## Task requirements
Check every line of the data for the string "Type" and copy the ones that have it.

## Recorded information
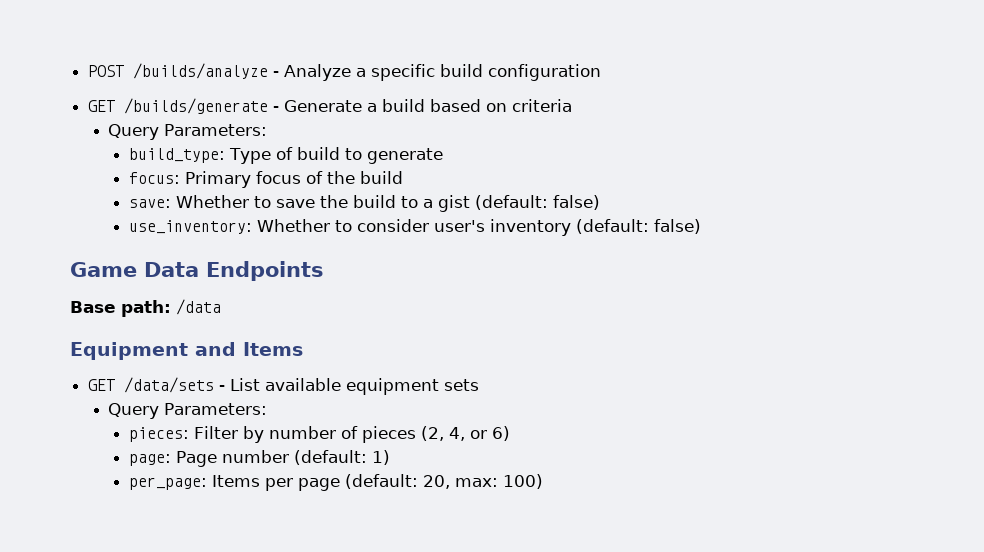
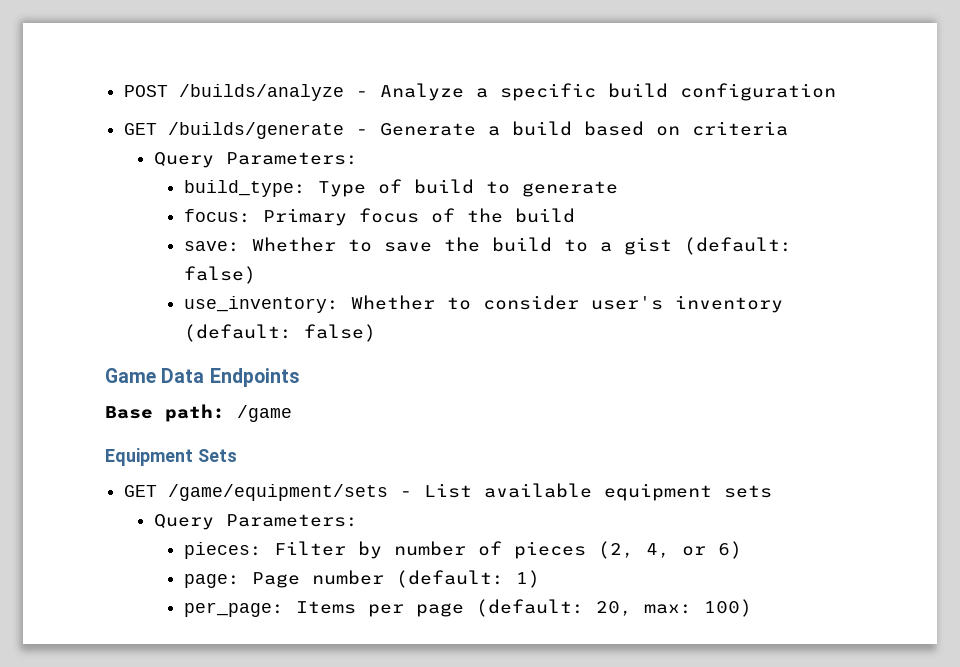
- Base path: /data
+ Base path: /game
- Equipment and Items
- GET /data/sets - List available equipment sets
+ Equipment Sets
+ GET /game/equipment/sets - List available equipment sets

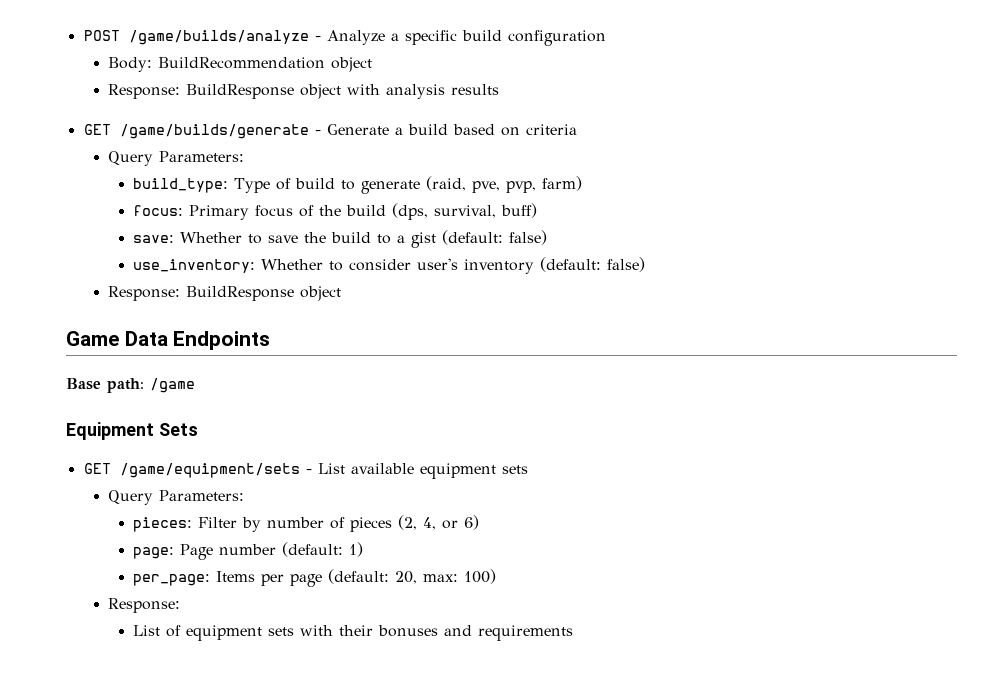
- POST /builds/analyze - Analyze a specific build configuration
+ POST /game/builds/analyze - Analyze a specific build configuration
- GET /builds/generate - Generate a build based on criteria
+ Body: BuildRecommendation object
+ Response: BuildResponse object with analysis results
+ GET /game/builds/generate - Generate a build based on criteria
- build_type: Type of build to generate
+ build_type: Type of build to generate (raid, pve, pvp, farm)
- focus: Primary focus of the build
+ focus: Primary focus of the build (dps, survival, buff)
  use_inventory: Whether to consider user's inventory (default: false)
+ Response: BuildResponse object
  per_page: Items per page (default: 20, max: 100)
+ Response:
+ List of equipment sets with their bonuses and requirements

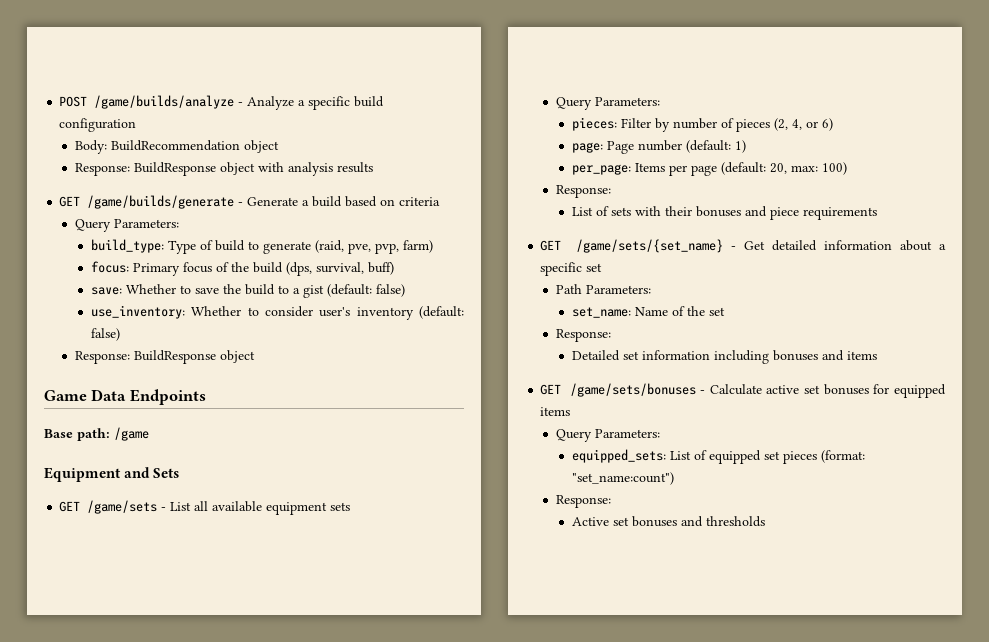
- Equipment Sets
+ Equipment and Sets
- GET /game/equipment/sets - List available equipment sets
+ GET /game/sets - List all available equipment sets
- List of equipment sets with their bonuses and requirements
+ List of sets with their bonuses and piece requirements
+ GET /game/sets/{set_name} - Get detailed information about a specific set
+ Path Parameters:
+ set_name: Name of the set
+ Response:
+ Detailed set information including bonuses and items
+ GET /game/sets/bonuses - Calculate active set bonuses for equipped items
+ Query Parameters:
+ equipped_sets: List of equipped set pieces (format: "set_name:count")
+ Response:
+ Active set bonuses and thresholds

## Answer to this exercise
- build_type: Type of build to generate
+ build_type: Type of build to generate (raid, pve, pvp, farm)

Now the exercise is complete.